[[ Data to process, beginning ]]
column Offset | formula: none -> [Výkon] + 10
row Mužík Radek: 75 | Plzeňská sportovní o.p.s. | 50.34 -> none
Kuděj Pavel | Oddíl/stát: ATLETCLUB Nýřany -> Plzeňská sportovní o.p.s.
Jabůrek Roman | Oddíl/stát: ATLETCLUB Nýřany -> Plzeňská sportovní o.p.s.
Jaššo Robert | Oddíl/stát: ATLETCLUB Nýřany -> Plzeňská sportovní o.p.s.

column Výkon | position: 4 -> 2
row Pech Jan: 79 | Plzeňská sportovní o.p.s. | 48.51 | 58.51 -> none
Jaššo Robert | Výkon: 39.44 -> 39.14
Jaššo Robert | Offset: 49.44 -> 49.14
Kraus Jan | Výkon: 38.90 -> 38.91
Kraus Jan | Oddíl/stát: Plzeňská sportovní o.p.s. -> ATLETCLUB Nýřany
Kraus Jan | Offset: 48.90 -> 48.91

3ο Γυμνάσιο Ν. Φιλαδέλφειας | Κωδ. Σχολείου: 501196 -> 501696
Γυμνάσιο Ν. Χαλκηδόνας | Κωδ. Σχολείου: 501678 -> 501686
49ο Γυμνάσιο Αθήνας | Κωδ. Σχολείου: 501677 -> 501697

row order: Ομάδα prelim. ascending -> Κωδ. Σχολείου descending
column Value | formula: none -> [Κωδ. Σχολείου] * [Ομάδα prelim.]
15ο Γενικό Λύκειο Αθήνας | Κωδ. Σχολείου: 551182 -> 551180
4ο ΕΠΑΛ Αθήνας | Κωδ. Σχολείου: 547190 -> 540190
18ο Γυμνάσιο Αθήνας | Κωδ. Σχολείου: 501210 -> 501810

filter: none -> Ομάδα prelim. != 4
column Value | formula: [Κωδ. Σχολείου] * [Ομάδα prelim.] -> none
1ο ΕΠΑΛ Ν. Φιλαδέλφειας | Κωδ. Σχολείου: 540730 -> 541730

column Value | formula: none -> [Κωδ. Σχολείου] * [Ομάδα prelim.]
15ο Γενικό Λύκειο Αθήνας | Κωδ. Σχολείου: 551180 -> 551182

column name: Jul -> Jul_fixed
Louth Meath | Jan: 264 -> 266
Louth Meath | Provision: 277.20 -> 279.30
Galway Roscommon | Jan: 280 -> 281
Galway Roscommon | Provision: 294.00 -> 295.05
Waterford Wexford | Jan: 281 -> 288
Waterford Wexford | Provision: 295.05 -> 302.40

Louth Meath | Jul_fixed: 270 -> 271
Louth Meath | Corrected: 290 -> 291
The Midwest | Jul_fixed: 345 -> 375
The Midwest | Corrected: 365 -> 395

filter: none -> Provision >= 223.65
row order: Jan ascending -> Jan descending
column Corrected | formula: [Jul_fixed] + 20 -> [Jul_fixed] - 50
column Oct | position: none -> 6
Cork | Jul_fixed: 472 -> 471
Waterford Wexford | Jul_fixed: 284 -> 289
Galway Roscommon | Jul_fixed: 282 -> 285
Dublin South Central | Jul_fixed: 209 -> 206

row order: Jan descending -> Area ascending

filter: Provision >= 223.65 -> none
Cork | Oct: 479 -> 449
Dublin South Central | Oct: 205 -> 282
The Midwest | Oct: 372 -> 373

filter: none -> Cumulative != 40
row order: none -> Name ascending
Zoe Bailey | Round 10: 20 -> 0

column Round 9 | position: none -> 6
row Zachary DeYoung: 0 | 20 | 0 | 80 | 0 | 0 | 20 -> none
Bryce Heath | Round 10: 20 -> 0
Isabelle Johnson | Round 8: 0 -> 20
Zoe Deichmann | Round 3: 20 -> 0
[[ Data to process, end ]]
**Work instructions**
Lines before the one containing "column Round 9 | position: none -> 6" are left out. Repeat that line and all lines after it in the records above exactly.

**Expected answer**
column Round 9 | position: none -> 6
row Zachary DeYoung: 0 | 20 | 0 | 80 | 0 | 0 | 20 -> none
Bryce Heath | Round 10: 20 -> 0
Isabelle Johnson | Round 8: 0 -> 20
Zoe Deichmann | Round 3: 20 -> 0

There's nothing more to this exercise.